Slugs and surges
Large, small, and medium “Hug Me! Slugs”, all in a row. One is from the first batch of slugs I ever made, and one is from this past week. They were initially inspired by a teasing suggestion that I add a slug to my list of “Huggy” animals, but they’ve turned out to be embraced by people of all ages, in a way I hadn’t expected. That’s really nice. Thanks everybody, for your enthusiasm. It’s a joy to hear that they are loved and that they making people happy. I appreciate hearing your stories. It’s a lot of fun.
Oh, wait. How did he get in there? That’s my buzzard. According to Gund, he is supposed to be a toucan, but I’m pretty sure he’s a buzzard. He just stuck to me in the store, while I was out shopping with my mom. She threatened to buy a stuffed dog that sang Christmas carols if I didn’t put him back on the shelf. But I said no. I told her to go ahead and get the singing dog (she didn’t). I was getting my buzzard.
As I’ve mentioned, my sewing machine went to the shop with electrical problems. The owners of the sewing machine repair service told me that those issues are usually caused by power surges, but I had a surge protector on my machine all along. There were no unusual electrical “happenings” at the time, no surges or lights dimming, and I wasn’t running any other small appliances or electrical devices at the same time. So, most likely, it was caused by something else. Still, to be safe, we thought we’d get a new surge protector. My friend Miko sent me some information on how electronic sewing machines are also sensitive to both surges and to low-voltage occurrences, or “browns”. He suggested I get a surge protector with line conditioning, to protect my machine from surges and from browns.

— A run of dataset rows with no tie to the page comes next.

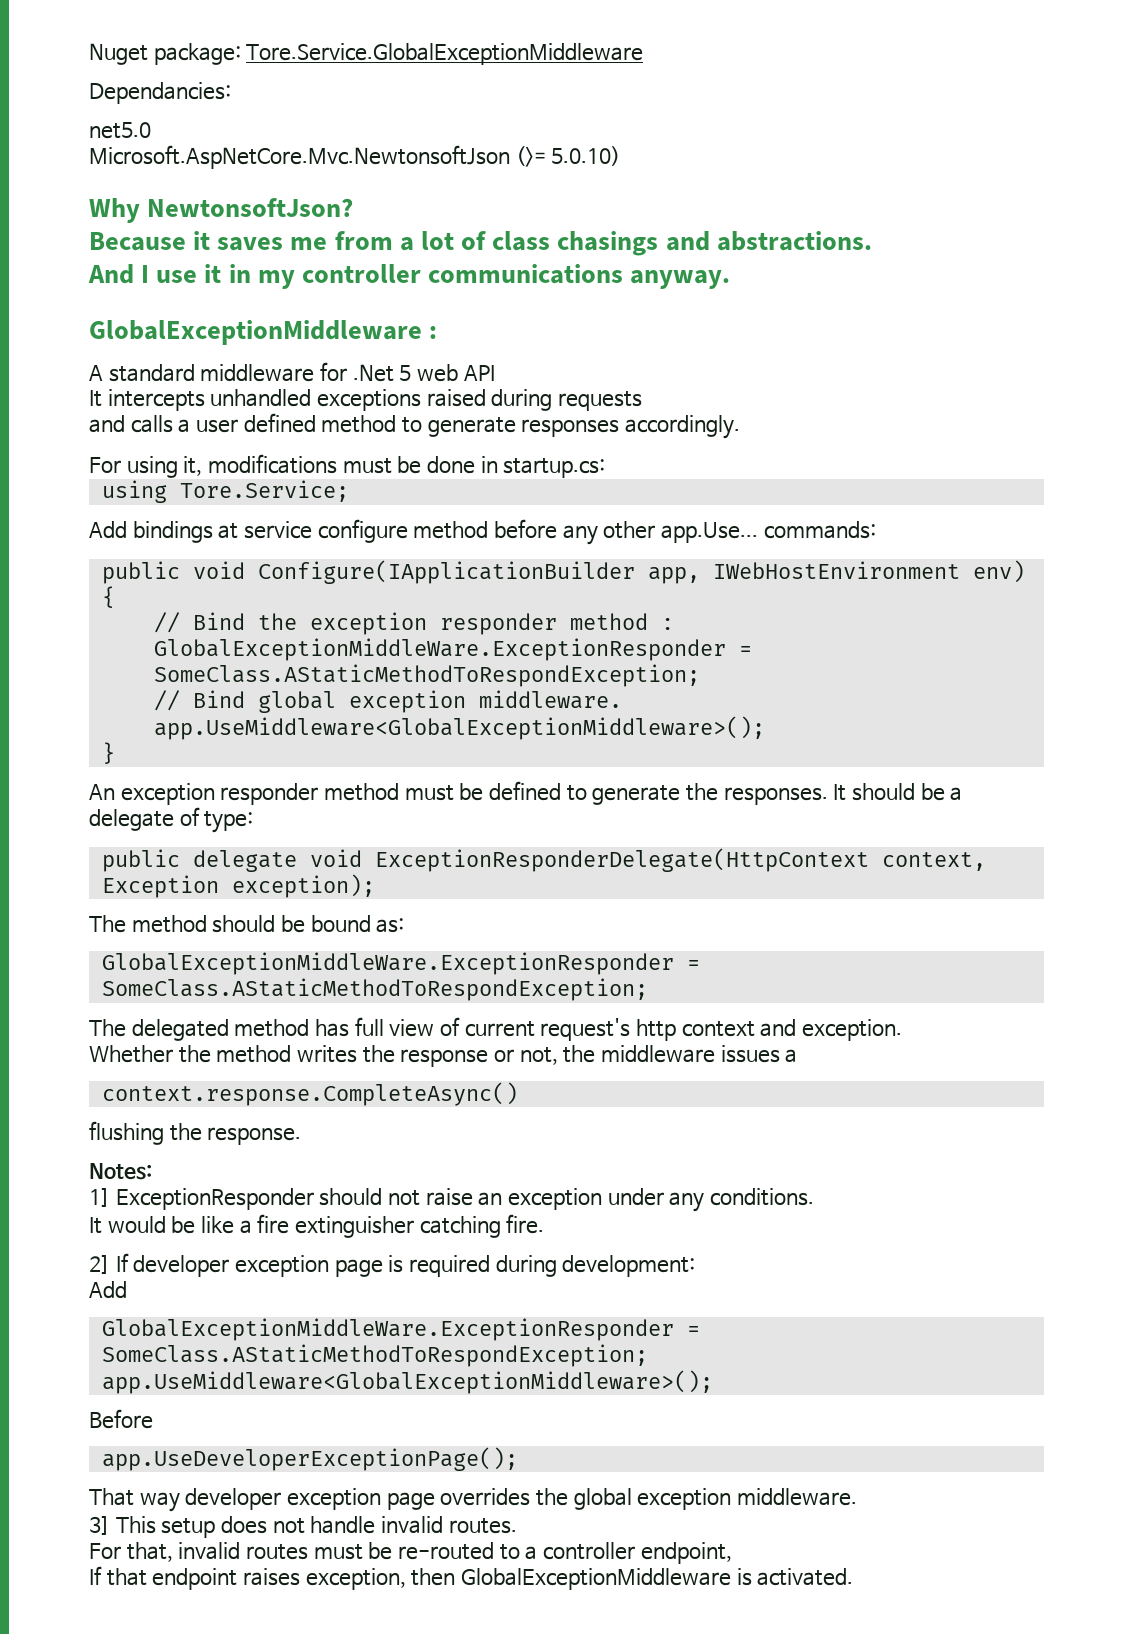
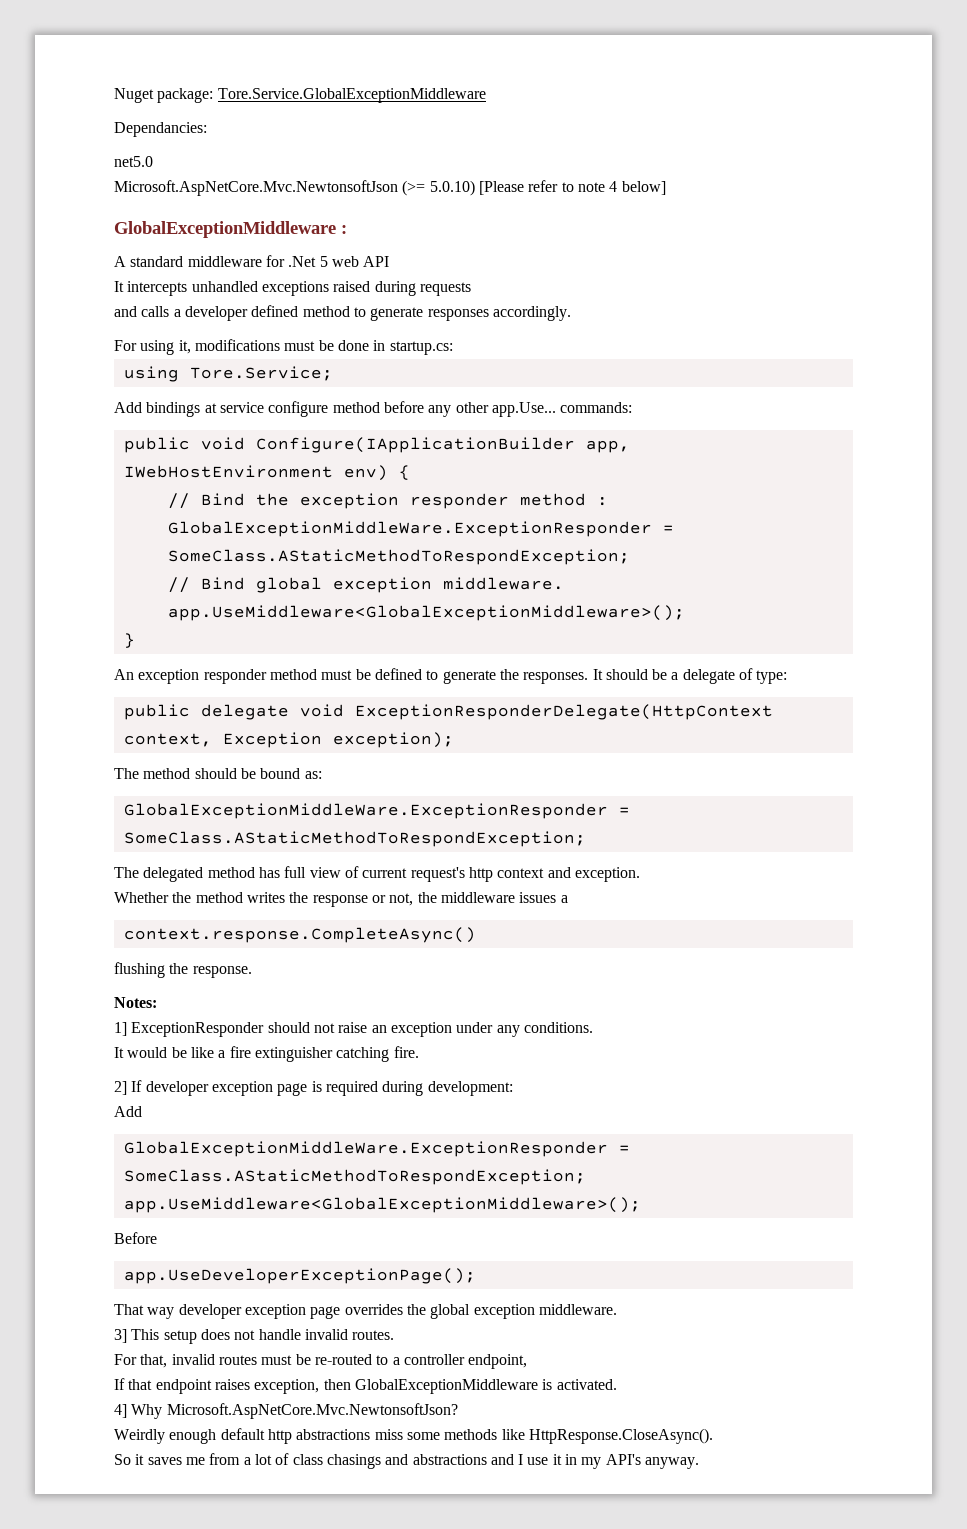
- Microsoft.AspNetCore.Mvc.NewtonsoftJson (>= 5.0.10)
- Why NewtonsoftJson?
- Because it saves me from a lot of class chasings and abstractions.
- And I use it in my controller communications anyway.
+ Microsoft.AspNetCore.Mvc.NewtonsoftJson (>= 5.0.10) [Please refer to note 4 below]
- and calls a user defined method to generate responses accordingly.
+ and calls a developer defined method to generate responses accordingly.
+ 4] Why Microsoft.AspNetCore.Mvc.NewtonsoftJson?
+ Weirdly enough default http abstractions miss some methods like HttpResponse.CloseAsync().
+ So it saves me from a lot of class chasings and abstractions and I use it in my API's anyway.

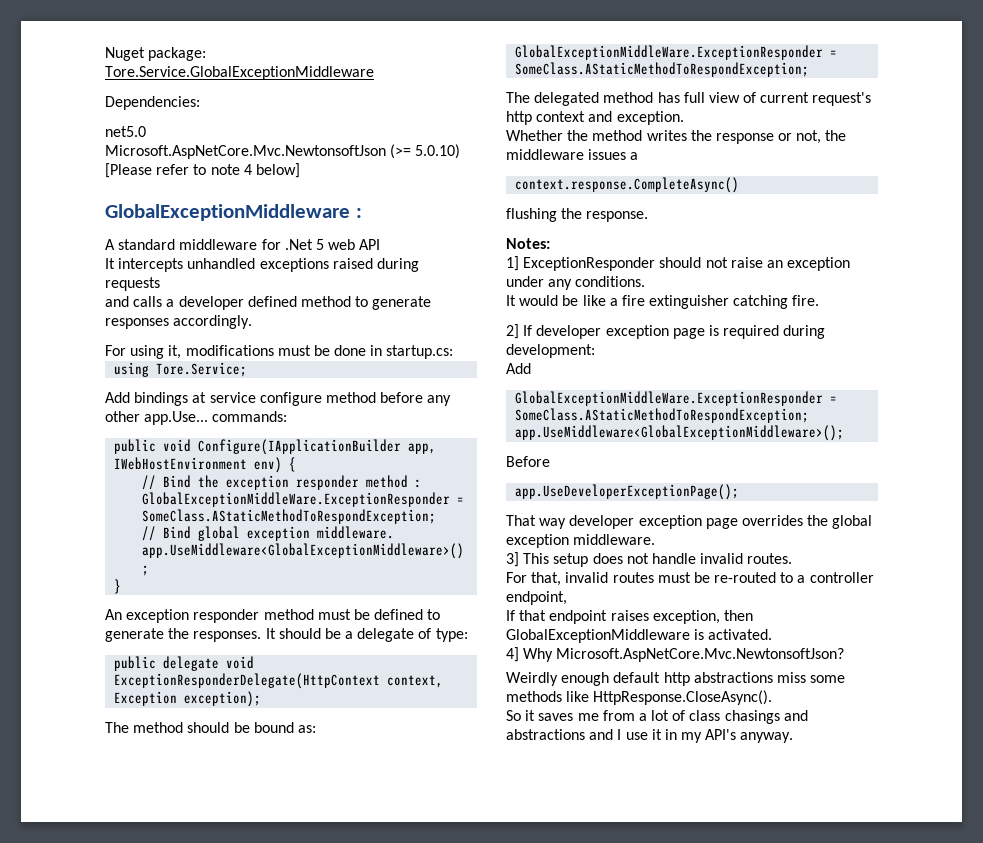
- Dependancies:
+ Dependencies:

To be safe, we also wanted to make sure there wasn’t anything wrong with the service to my workroom. My dad made an interesting discovery, by checking the wattage on all the things I was using in my room. We had never noticed that I have a 1700 watt iron. Right away, my dad said, “That’s awfully high!” I had noticed, at other times, that the lamp on my desk dimmed when the iron reset itself, which would indicate there wasn’t enough power on the circuit for both the lamp and the iron to be on at the same time. My dad double checked, and the recommended limit on your standard 15 amp household circuit is 1440 watts! That’s means everything you have plugged in and turned on in one room usually! The mathematical limit is a little higher, 1800 watts, but still…the iron all by itself was exceeding the recommended amount of electricity being used on one circuit. Adding the lamp was too much. So sure, low voltage occurrences were probably happening all the time, when the iron needed more electricity than was available, making my lamp dim.
Luckily for me, my dad has been an electrician, something he learned from his dad…whew. He cut a hole under the circuit box, ran 50 feet of wire to my workroom, cut a hole in my wall for a new outlet, and put in a new 20 amp circuit and outlet for my workroom. The recommended limit on a 20 amp circuit is 1920 watts, with a mathematical limit of 2400 watts. Now I have both a 15 amp and a 20 amp circuit in my workroom. The iron and the lamp are plugged into the 20 amp outlet, and my sewing machine gets the 15 amp outlet, with a separate circuit, which protects the sewing machine from any fluctuations caused by anything else that’s on in the room.
Complicated? A little. But good to know if you have sensitive electronics, like sewing machines with fancy push buttons and other electronic features. Most people who sew also iron, but there wasn’t any warning about damaging anything on or inside the box. All the directions said were to avoid plugging the iron in with other high wattage appliances, but even the lamp was too much. That’s not a high wattage appliance, and neither are most sewing machines. So, I guess you can get a low wattage iron, or just avoid plugging it in on the same circuit as your electronic sewing machine.
Anyway, thanks, Dad for saving the day and safeguarding my sewing machine! And thank all of you for reading my blog and for your support. Happy Thanksgiving to all of you!